Information given:
■ ■ ■

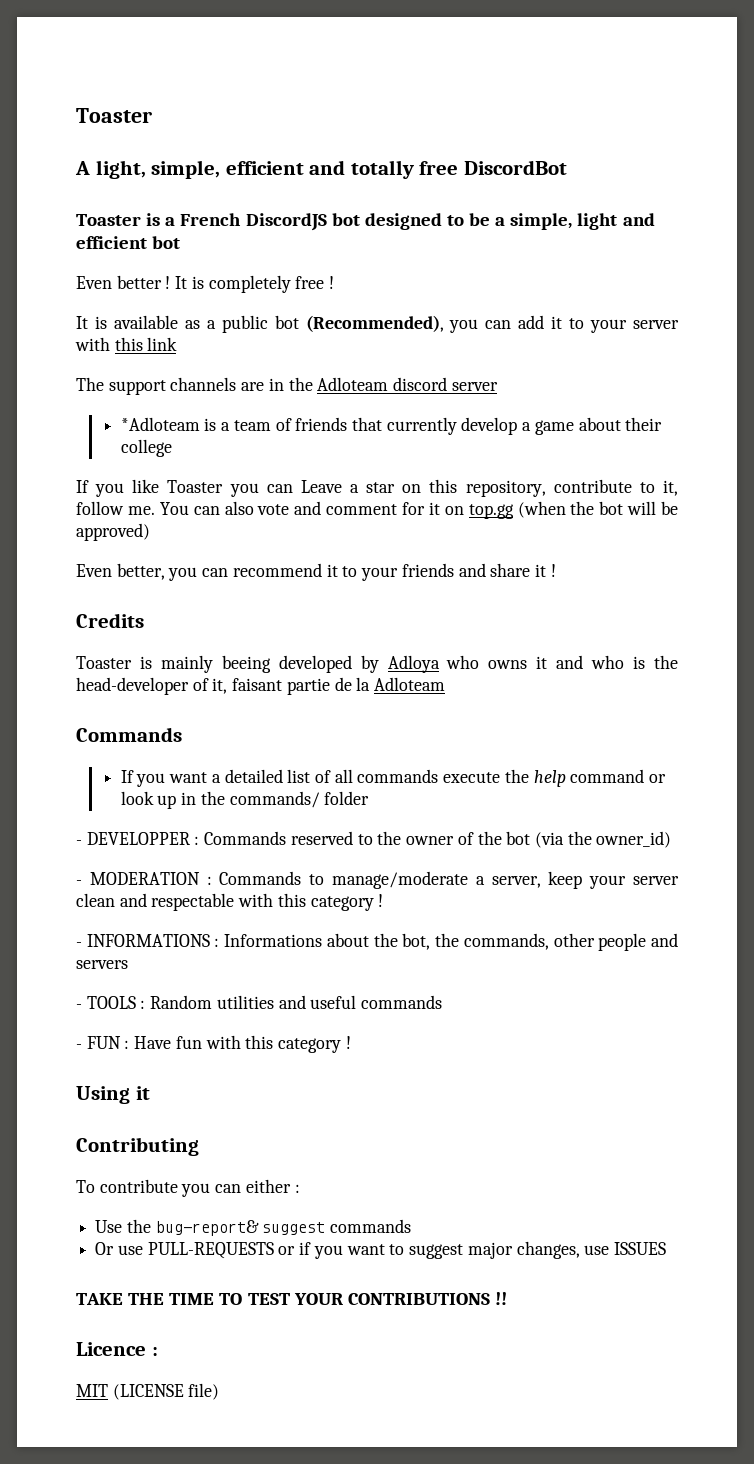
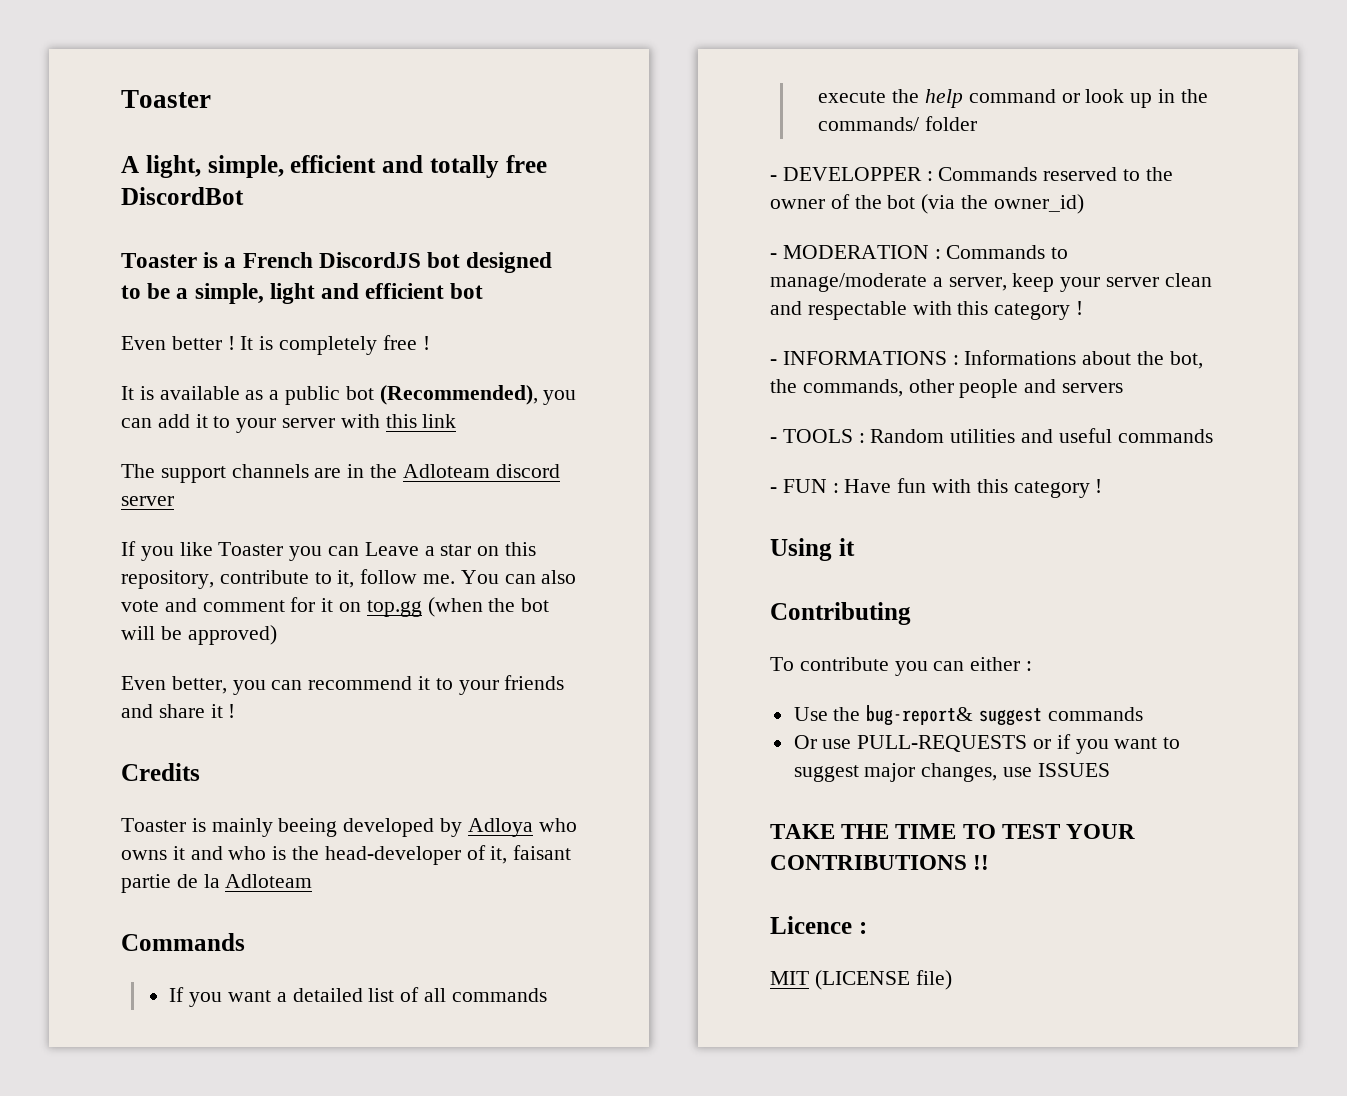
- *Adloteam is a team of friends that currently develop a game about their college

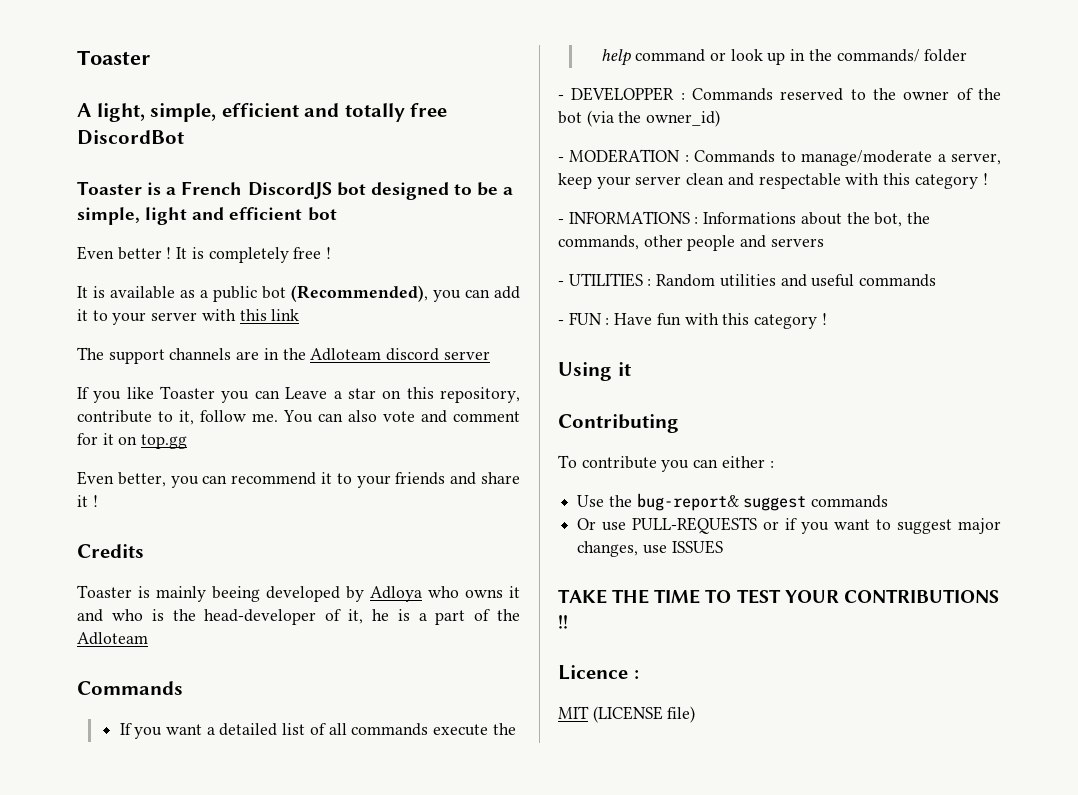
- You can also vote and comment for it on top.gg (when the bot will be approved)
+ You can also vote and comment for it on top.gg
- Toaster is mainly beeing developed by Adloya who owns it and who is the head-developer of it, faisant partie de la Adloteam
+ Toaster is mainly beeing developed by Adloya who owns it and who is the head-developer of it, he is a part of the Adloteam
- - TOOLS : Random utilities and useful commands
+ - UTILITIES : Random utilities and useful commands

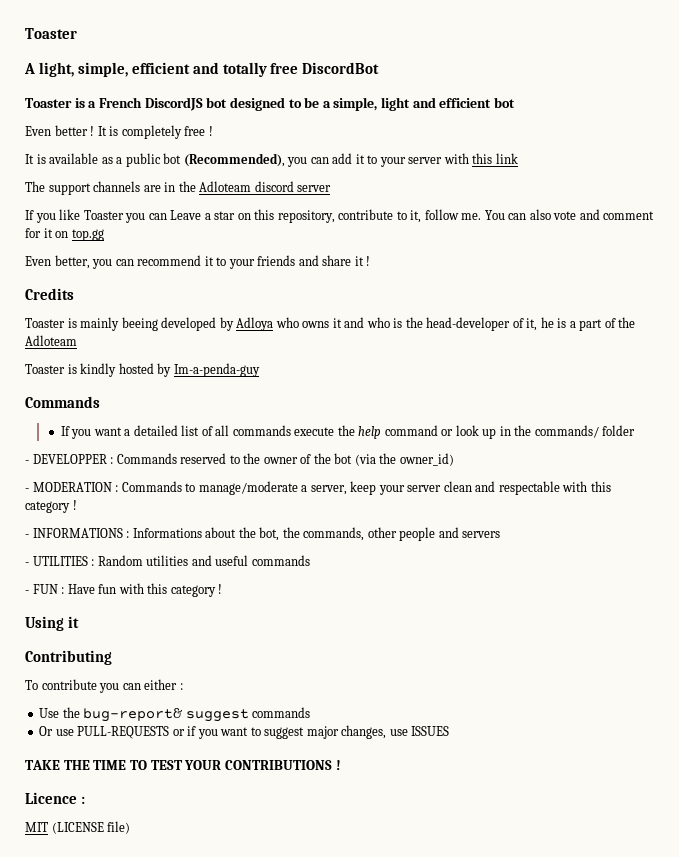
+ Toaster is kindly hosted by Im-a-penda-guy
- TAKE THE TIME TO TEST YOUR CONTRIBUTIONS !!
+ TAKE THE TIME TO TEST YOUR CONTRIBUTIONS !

■ ■ ■

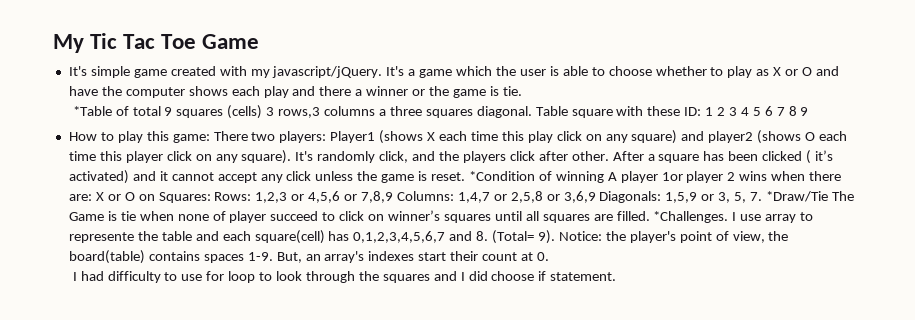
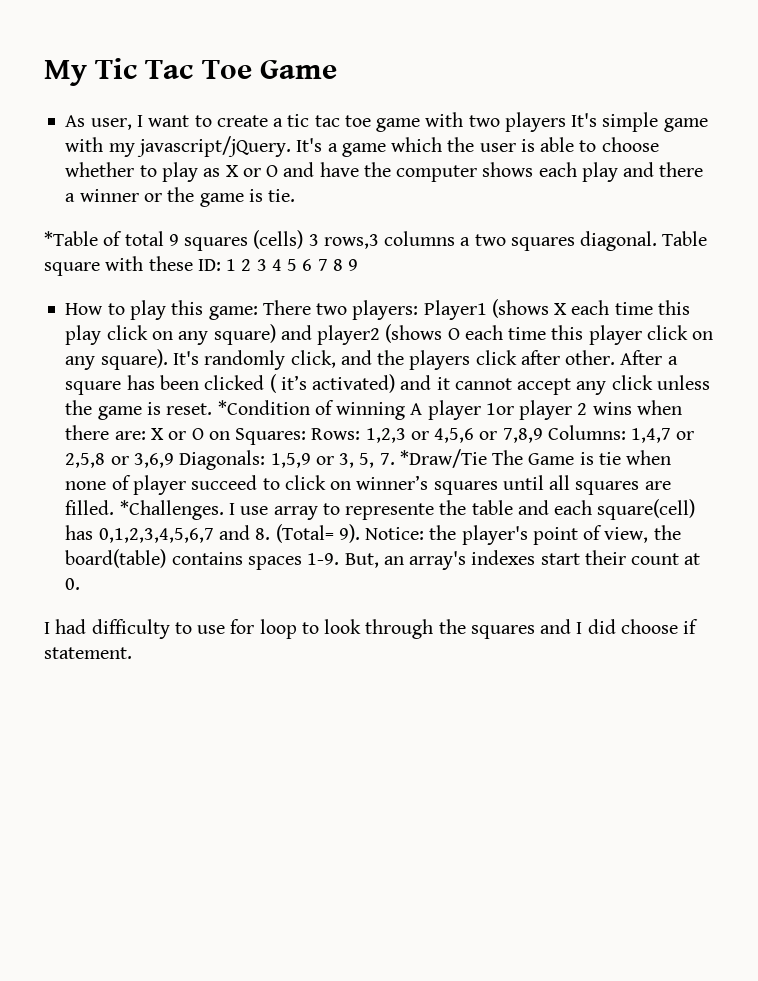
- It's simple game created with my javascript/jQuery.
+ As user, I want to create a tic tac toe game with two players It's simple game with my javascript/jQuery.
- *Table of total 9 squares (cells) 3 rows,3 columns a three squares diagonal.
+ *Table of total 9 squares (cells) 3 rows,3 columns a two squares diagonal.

■ ■ ■

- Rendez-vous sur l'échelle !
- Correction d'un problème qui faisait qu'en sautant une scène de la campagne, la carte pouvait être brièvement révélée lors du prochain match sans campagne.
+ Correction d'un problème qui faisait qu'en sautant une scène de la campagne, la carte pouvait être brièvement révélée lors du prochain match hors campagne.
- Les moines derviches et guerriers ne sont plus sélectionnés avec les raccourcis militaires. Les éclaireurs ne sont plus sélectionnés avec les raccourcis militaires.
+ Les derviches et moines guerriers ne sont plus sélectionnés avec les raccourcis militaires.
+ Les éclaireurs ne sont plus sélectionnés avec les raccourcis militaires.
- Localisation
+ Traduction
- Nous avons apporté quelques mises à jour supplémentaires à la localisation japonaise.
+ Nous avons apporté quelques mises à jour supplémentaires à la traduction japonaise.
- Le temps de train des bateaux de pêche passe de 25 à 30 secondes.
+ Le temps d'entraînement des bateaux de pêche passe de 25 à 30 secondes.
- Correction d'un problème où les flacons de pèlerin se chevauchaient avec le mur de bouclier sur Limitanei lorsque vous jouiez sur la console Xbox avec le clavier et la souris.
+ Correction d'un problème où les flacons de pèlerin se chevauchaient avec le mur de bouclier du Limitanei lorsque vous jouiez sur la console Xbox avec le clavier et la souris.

■ ■ ■

The response should be the listing above, limited to the lines between the one holding "la traduction japonaise." and the one holding "de bouclier du", inclusive, reproduced exactly.

+ Nous avons apporté quelques mises à jour supplémentaires à la traduction japonaise.
- Le temps de train des bateaux de pêche passe de 25 à 30 secondes.
+ Le temps d'entraînement des bateaux de pêche passe de 25 à 30 secondes.
- Correction d'un problème où les flacons de pèlerin se chevauchaient avec le mur de bouclier sur Limitanei lorsque vous jouiez sur la console Xbox avec le clavier et la souris.
+ Correction d'un problème où les flacons de pèlerin se chevauchaient avec le mur de bouclier du Limitanei lorsque vous jouiez sur la console Xbox avec le clavier et la souris.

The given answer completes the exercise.